Task brief =
After finding the line that includes "Safe Touch White" in the records below, transcribe it and each line after it through the last, exactly, and add nothing.

Dataset extract =

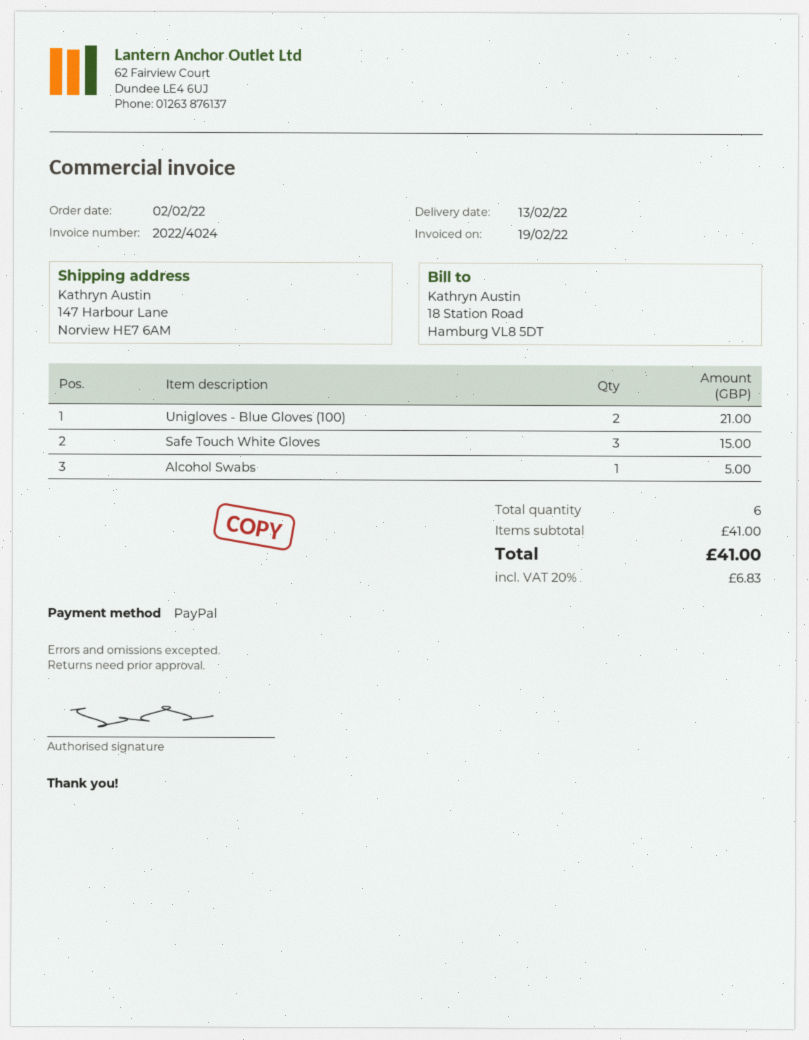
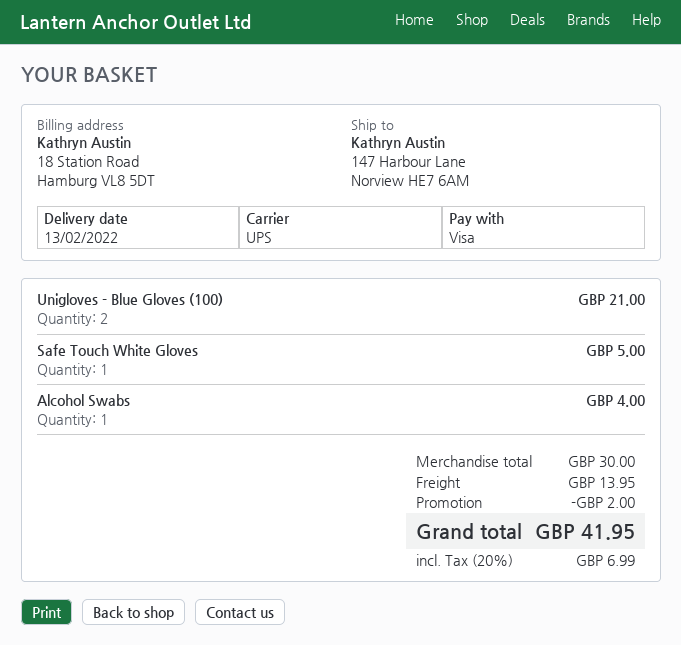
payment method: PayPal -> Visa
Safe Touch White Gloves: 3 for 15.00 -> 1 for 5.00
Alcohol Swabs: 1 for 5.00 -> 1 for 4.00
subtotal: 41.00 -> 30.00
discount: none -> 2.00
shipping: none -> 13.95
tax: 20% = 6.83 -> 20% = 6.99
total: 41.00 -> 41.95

Exercise output =
Safe Touch White Gloves: 3 for 15.00 -> 1 for 5.00
Alcohol Swabs: 1 for 5.00 -> 1 for 4.00
subtotal: 41.00 -> 30.00
discount: none -> 2.00
shipping: none -> 13.95
tax: 20% = 6.83 -> 20% = 6.99
total: 41.00 -> 41.95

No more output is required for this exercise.